- Born: May 16, 1929 Yixing, Jiangsu, China
- Died: August 27, 2019 (aged 90) Beijing, China
- Education: National Central University
- Scientific career
- Fields: Crystallography
- Workplaces: Chinese Academy of Sciences (CAS)

Chinese name
- Traditional Chinese: 章綜
- Simplified Chinese: 章综

Standard Mandarin
- Hanyu Pinyin: Zhāng Zōng

= Zhang Zong =

Chinese crystallographer (1929–2019)

Zhang Zong (章综; 16 May 1929 – 27 August 2019) was a Chinese crystallographer and an academician of the Chinese Academy of Sciences (CAS).

==Biography==
Zhang was born in Yixing, Jiangsu, on May 16, 1929. After graduating from Nankai High School in Chongqing in July 1948, he was admitted to National Central University. After graduation, he was assigned to the Institute of Physics, Chinese Academy of Sciences (CAS). He joined the Chinese Communist Party the same year. In 1959 he went to the Semiconductor Institute of the Soviet Academy of Sciences to further his studies. He returned to China 1962.

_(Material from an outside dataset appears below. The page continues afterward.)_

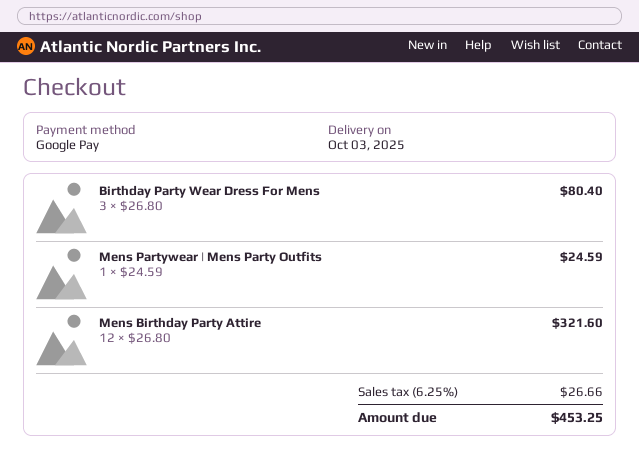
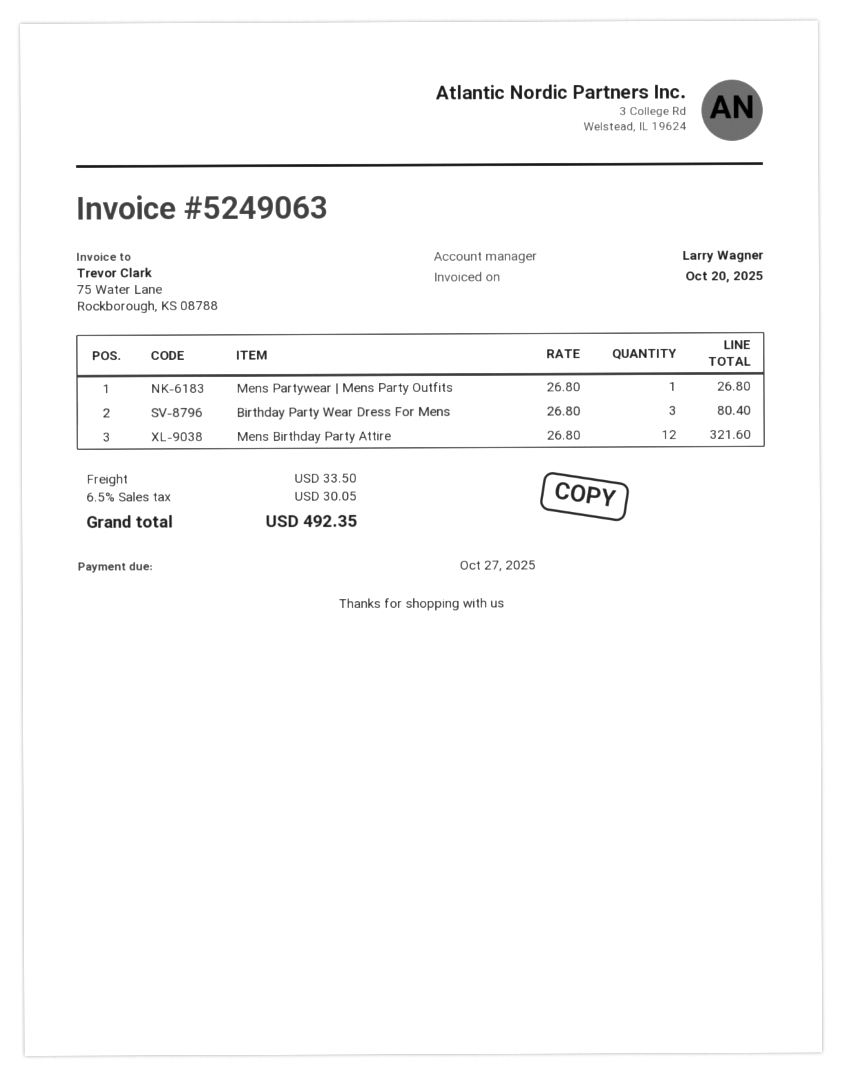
Mens Partywear | Mens Party Outfits: 1 x 24.59 = 24.59 -> 1 x 26.80 = 26.80
shipping: none -> 33.50
tax: 6.25% = 26.66 -> 6.5% = 30.05
total: 453.25 -> 492.35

In 1978, Zhang was appointed deputy director of the CAS Institute of Physics. In November 1980 he was elected an academician of the Chinese Academy of Sciences (CAS). In 1982, he was appointed deputy director of the Division of Mathematics and Physics of the CAS, and was promoted to Director two years later.

Zhang died on August 27, 2019, in Beijing, aged 90.